╭─ MATERIAL PROVIDED

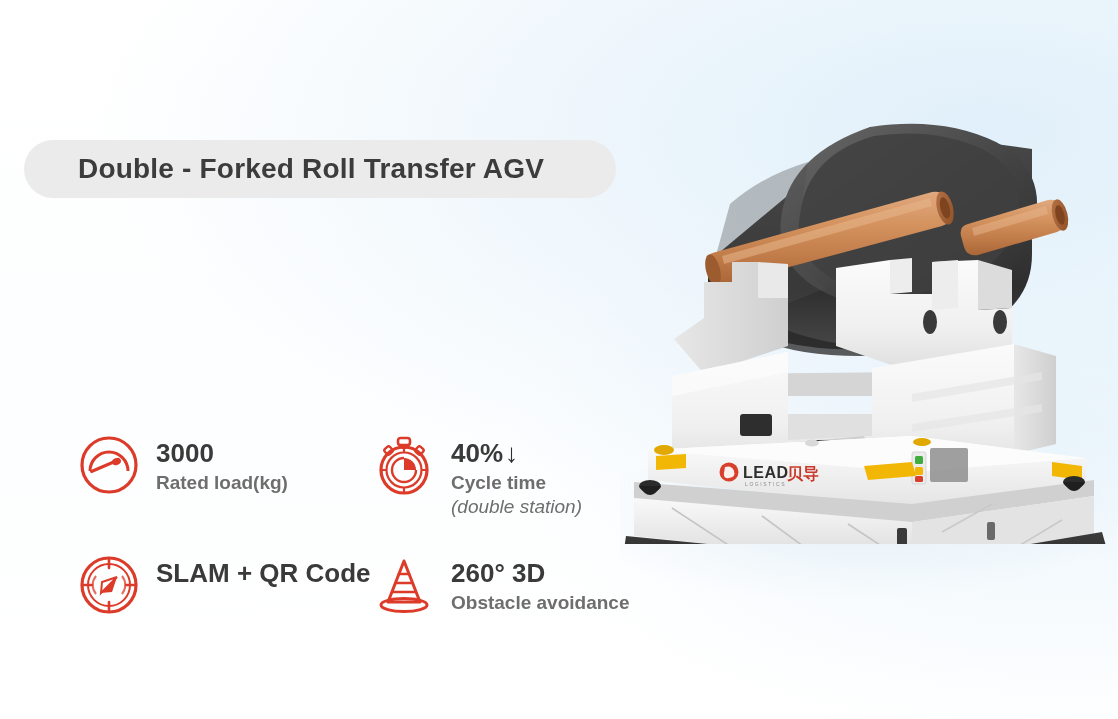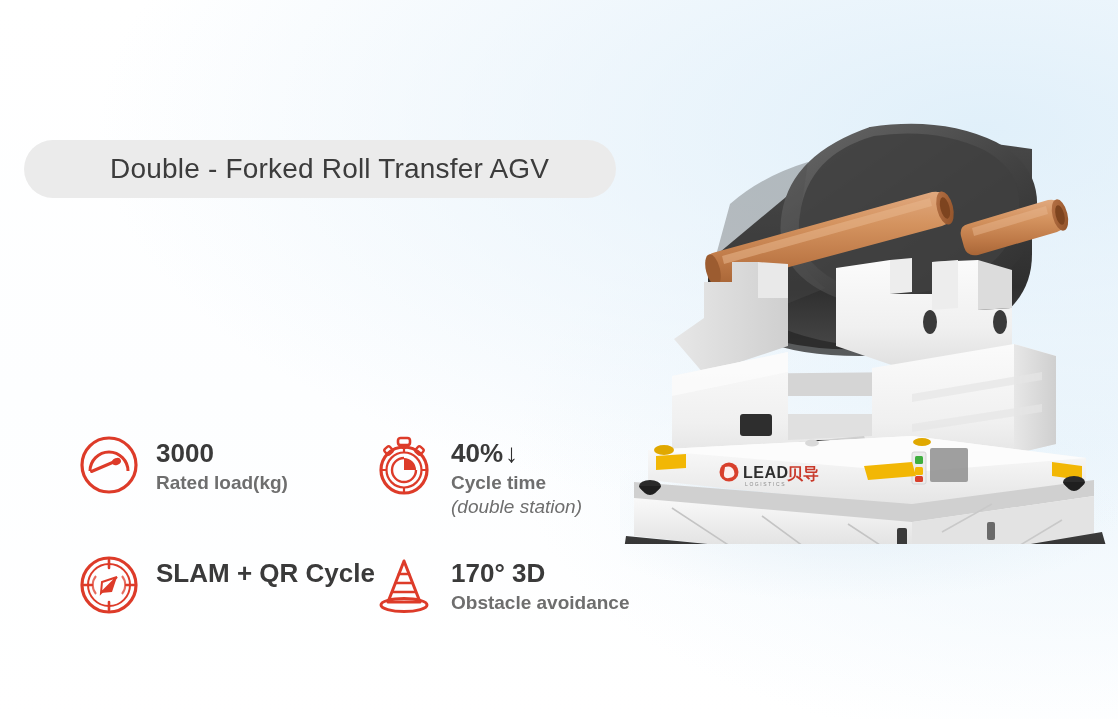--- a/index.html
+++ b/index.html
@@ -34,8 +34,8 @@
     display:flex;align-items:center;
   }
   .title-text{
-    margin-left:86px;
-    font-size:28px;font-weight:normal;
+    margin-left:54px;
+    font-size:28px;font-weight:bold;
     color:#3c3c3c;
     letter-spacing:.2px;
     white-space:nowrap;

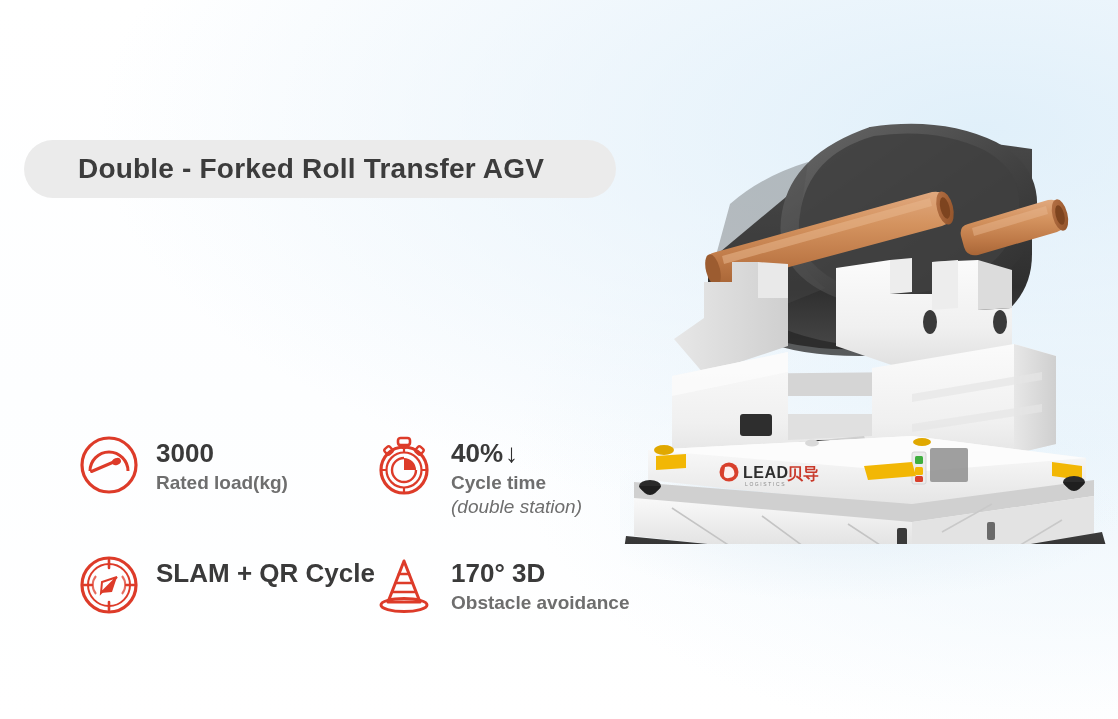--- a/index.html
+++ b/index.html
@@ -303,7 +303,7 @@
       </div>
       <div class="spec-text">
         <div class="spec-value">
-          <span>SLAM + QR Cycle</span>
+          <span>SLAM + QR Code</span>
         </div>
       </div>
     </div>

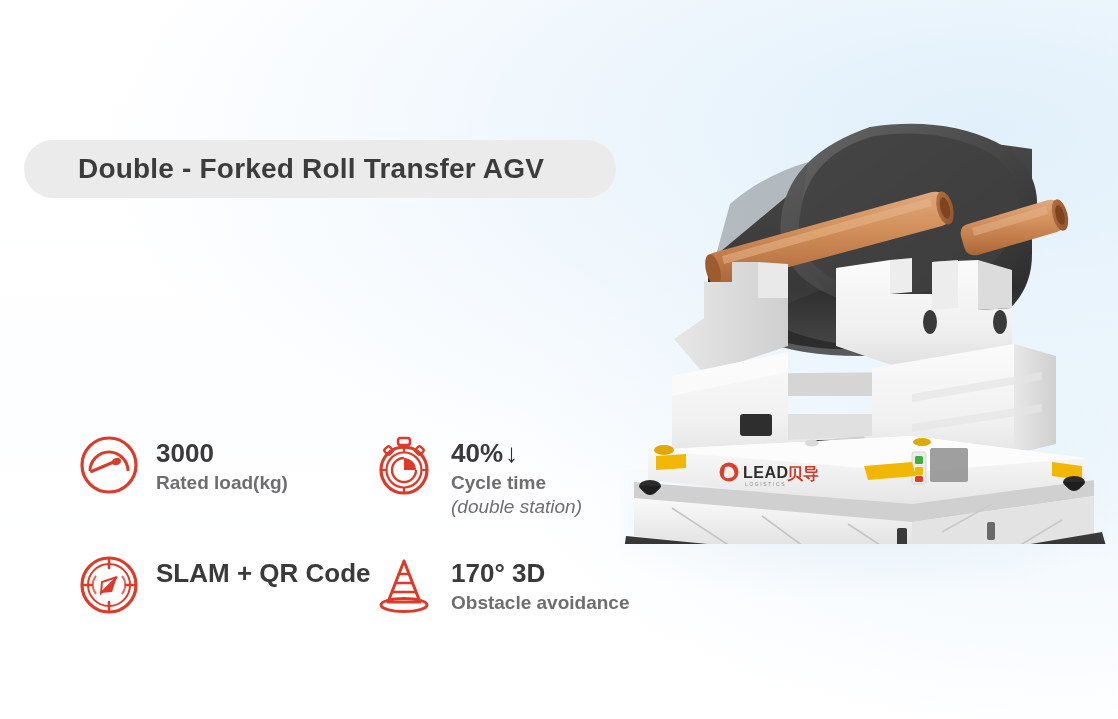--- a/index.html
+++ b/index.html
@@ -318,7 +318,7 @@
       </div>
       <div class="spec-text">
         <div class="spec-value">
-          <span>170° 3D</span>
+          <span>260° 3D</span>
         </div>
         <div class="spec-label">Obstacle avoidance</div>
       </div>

╰─

> _WHAT IS NEEDED_
Lines containing the word "size" are to be pulled from the records and copied.

> _WRITTEN SOLUTION_
-    font-size:28px;font-weight:normal;
+    font-size:28px;font-weight:bold;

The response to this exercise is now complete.